Prompt →
For the material that follows, list every line containing the word "height".

★ ★ ★ ★ ★

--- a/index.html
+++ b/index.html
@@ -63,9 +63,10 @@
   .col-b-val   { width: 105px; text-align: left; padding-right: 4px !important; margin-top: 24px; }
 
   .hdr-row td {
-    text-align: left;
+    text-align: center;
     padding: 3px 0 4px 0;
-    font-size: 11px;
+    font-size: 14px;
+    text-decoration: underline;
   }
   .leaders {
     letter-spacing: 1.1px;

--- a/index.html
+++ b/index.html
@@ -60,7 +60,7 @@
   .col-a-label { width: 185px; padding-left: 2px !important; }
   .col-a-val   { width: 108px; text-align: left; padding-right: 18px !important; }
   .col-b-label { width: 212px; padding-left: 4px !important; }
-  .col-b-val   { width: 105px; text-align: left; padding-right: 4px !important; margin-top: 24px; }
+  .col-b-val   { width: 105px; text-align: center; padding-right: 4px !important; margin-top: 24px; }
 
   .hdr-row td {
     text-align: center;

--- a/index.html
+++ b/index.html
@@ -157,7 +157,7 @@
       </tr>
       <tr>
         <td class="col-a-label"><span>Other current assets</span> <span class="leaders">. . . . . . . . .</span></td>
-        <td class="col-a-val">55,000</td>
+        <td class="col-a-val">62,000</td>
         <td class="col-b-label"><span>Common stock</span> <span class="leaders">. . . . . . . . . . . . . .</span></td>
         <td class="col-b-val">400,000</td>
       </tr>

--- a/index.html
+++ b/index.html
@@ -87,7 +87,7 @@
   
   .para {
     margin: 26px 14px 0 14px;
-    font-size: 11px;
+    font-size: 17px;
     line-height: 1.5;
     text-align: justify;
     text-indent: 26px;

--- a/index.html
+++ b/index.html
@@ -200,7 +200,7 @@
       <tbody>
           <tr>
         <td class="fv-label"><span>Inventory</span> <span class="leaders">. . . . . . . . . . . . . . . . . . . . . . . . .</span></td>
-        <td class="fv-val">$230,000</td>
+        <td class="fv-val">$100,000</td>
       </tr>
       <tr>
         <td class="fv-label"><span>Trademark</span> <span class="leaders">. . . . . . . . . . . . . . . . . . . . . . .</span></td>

★ ★ ★ ★ ★

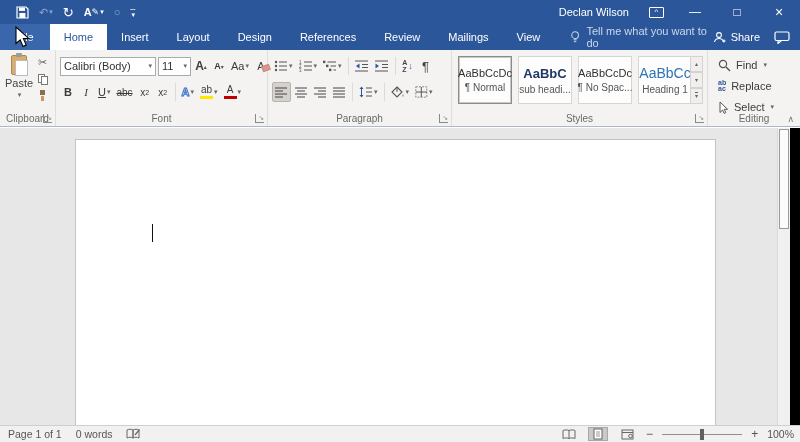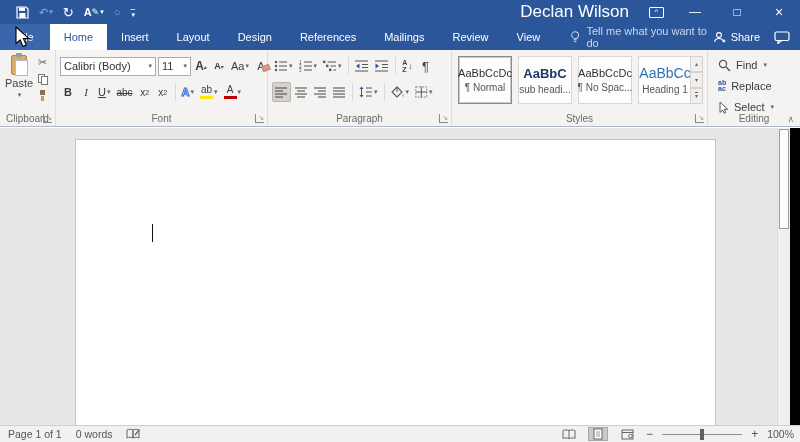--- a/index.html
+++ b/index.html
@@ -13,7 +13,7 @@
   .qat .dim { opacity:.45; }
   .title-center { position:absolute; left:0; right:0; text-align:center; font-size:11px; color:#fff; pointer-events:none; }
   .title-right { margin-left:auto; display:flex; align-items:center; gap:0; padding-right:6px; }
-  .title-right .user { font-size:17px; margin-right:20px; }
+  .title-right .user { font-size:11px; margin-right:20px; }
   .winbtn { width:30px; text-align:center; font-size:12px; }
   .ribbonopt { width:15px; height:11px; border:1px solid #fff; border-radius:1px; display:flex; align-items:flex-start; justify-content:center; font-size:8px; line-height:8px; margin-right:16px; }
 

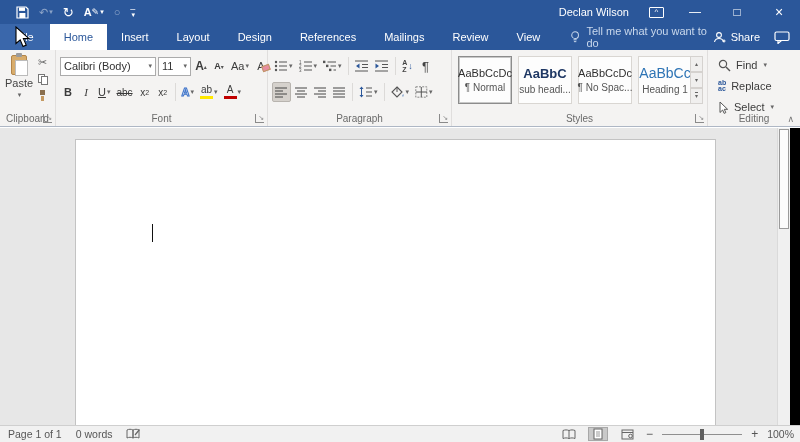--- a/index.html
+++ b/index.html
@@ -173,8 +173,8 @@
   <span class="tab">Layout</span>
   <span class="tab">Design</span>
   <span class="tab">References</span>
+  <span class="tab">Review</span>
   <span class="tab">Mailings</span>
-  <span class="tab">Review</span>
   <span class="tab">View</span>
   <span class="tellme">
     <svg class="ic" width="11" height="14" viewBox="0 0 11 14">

★ ★ ★ ★ ★

Answer section →
     line-height: 1.5;
   .ribbonopt { width:15px; height:11px; border:1px solid #fff; border-radius:1px; display:flex; align-items:flex-start; justify-content:center; font-size:8px; line-height:8px; margin-right:16px; }
     <svg class="ic" width="11" height="14" viewBox="0 0 11 14">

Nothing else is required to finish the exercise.